Warren Buffett appears to have zeroed in on his next acquisition target. The renowned investor has received regulatory approval to acquire up to half the outstanding stock of oil giant Occidental Petroleum (OXY -0.84%). His company, Berkshire Hathaway (BRK.A 0.55%) (BRK.B 0.50%), has already amassed more than 20% of Occidental's outstanding shares. That's in addition to his $10 billion preferred-stock investment and warrants to buy another $5 billion of the stock. 

Buffett's bold bet on Occidental suggests he believes oil will remain a vital fuel for years to come. One factor likely driving that outlook is the company's investments to make oil more sustainable through its subsidiary, Oxy Low Carbon Ventures (OLCV). Here's a closer look at that business, which might be the key to Buffett's bet on Occidental Petroleum.

Investing heavily in a lower-carbon future

Occidental formed OLCV in 2018 to advance leading-edge, low-carbon technologies. It has made several investments for developing and commercializing carbon capture and storage technology, creating new products derived from captured carbon, and reducing the carbon footprint of its legacy oil and gas operations. These include:

  • Forming 1PointFive to commercialize and deploy large-scale direct air capture (DAC) technology.
  • Investing in Carbon Engineering to commercialize its DAC technology.
  • Investing in NET Power, a developer of a low-cost natural-gas power system that generates zero emissions and includes full carbon dioxide capture.
  • Working with White Energy to evaluate its carbon capture, utilization, and storage project (CCUS) in Texas.

Earlier this year, Occidental unveiled its first proposed DAC investment. It's planning to invest between $800 million to $1 billion to build the world's largest DAC plant in the Permian Basin oil field. The company expects to start construction later this year and finish the plant in 2024. It is meant to remove 1 million tons of carbon dioxide from the air annually, about 100 times more than the 19 other DAC plants currently operating worldwide.

The company hopes to develop three carbon sequestration hubs by 2025 and 69 smaller DAC plants by 2035. Occidental has been securing the rights to subsurface pore space and surface rights to land to develop and operate carbon sequestration hubs. It has also worked with midstream companies to develop pipeline systems to move captured carbon to these sequestration hubs. 

Occidental Petroleum's potentially lucrative low-carbon future

Occidental Petroleum expects these investments to pay big dividends for its shareholders over the coming years. The company estimates that carbon capture and storage could eventually become a $3 trillion to $5 trillion global industry. It's not alone in that view. ExxonMobil (XOM -0.88%) estimates that carbon capture will be a $4 trillion global industry by 2050. 

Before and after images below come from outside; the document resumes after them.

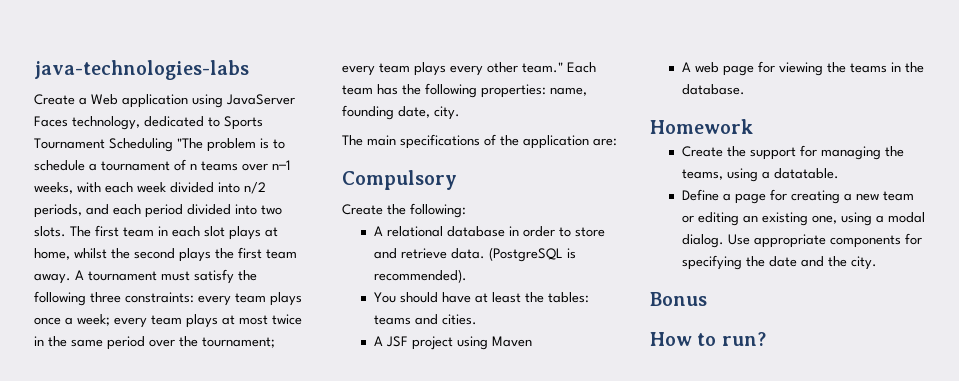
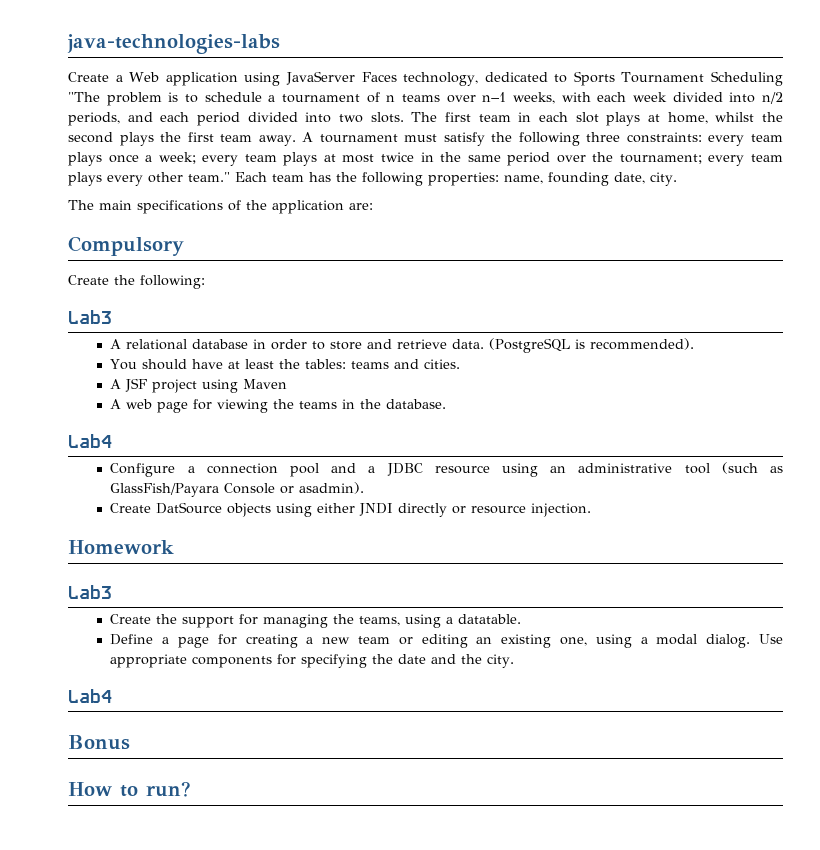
  Create the following:
+ Lab3
  A web page for viewing the teams in the database.
+ Lab4
+ Configure a connection pool and a JDBC resource using an administrative tool (such as GlassFish/Payara Console or asadmin).
+ Create DatSource objects using either JNDI directly or resource injection.
  Homework
+ Lab3
  Use appropriate components for specifying the date and the city.
+ Lab4

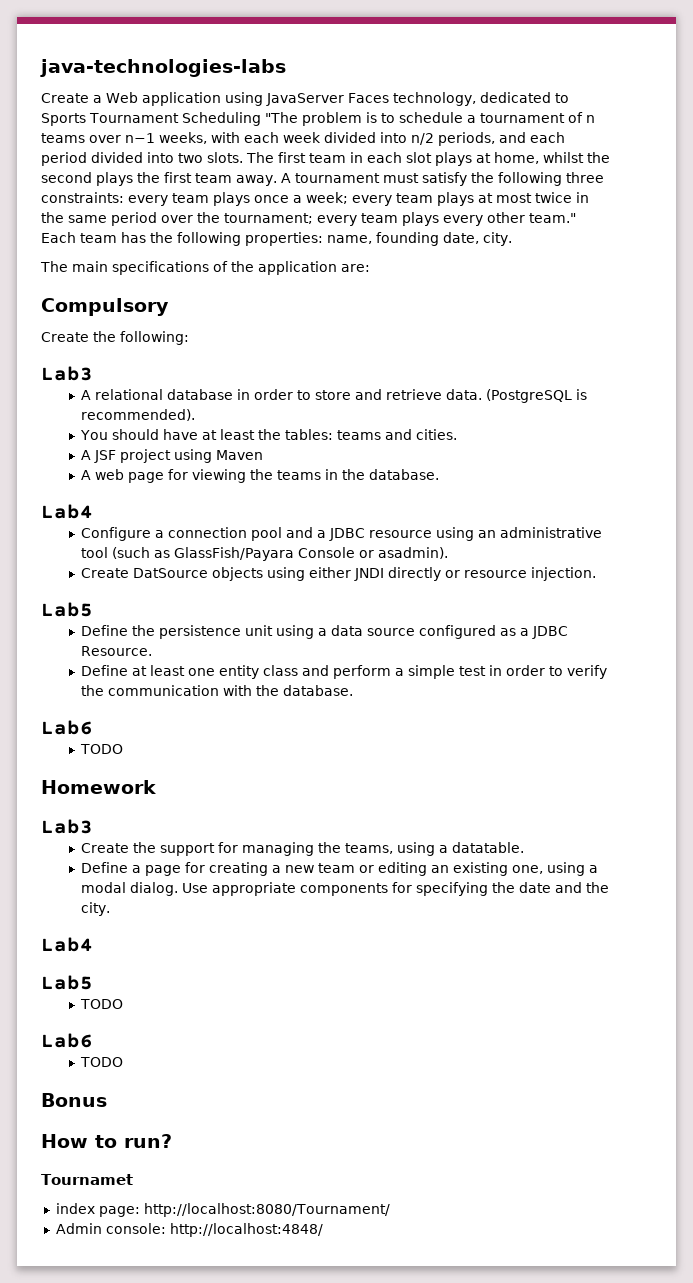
  Create DatSource objects using either JNDI directly or resource injection.
+ Lab5
+ Define the persistence unit using a data source configured as a JDBC Resource.
+ Define at least one entity class and perform a simple test in order to verify the communication with the database.
+ Lab6
+ TODO
  Use appropriate components for specifying the date and the city.
  Lab4
+ Lab5
+ TODO
+ Lab6
+ TODO
+ Tournamet
+ index page: http://localhost:8080/Tournament/
+ Admin console: http://localhost:4848/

Because of that, Occidental believes it could one day generate as much profit and cash flow from carbon dioxide as it currently does from its oil and gas operations. That also aligns with Exxon's thinking. Exxon estimates that carbon capture will be about 60% of the $6.5 trillion oil and gas market it sees in 2050.

Occidental is already starting to monetize its carbon business. 1PointFive sold 400,000 tons of carbon removal credits from its first DAC project to Airbus. The aerospace company has pre-purchased the capture and permanent sequestration of 100,000 tons of carbon dioxide for four years, with the option to secure more volume in the future. Occidental also agreed to sell 200,000 barrels of net-zero oil per year to SK Trading International. The company will create net-zero oil by capturing enough carbon dioxide from the atmosphere at its first DAC project to entirely offset the emissions produced by the oil's consumption.

Meanwhile, Occidental is looking for other ways to monetize captured carbon. It partnered with United Airlines on a collaboration with a biotechnology company that's looking to transform carbon dioxide into sustainable aviation fuel. United is investing heavily in sustainable airline fuels to help achieve its goal of having net zero emissions by 2050 without relying on traditional carbon offset credits.

Betting that oil has a place in a low-carbon world

Warren Buffett invests for the long term. Because of that, he's not making a short-term trade on oil prices with his big Occidental investment. He's wagering that oil will continue playing a vital role in fueling the economy for years to come.

One factor driving that belief is Occidental's investments to reduce the carbon emissions profile of oil and make it more sustainable. The company believes these investments will benefit the environment and shareholders as the carbon market continues developing. That could enable Warren Buffett to make a lot of money on his Occidental Petroleum investment in the coming years.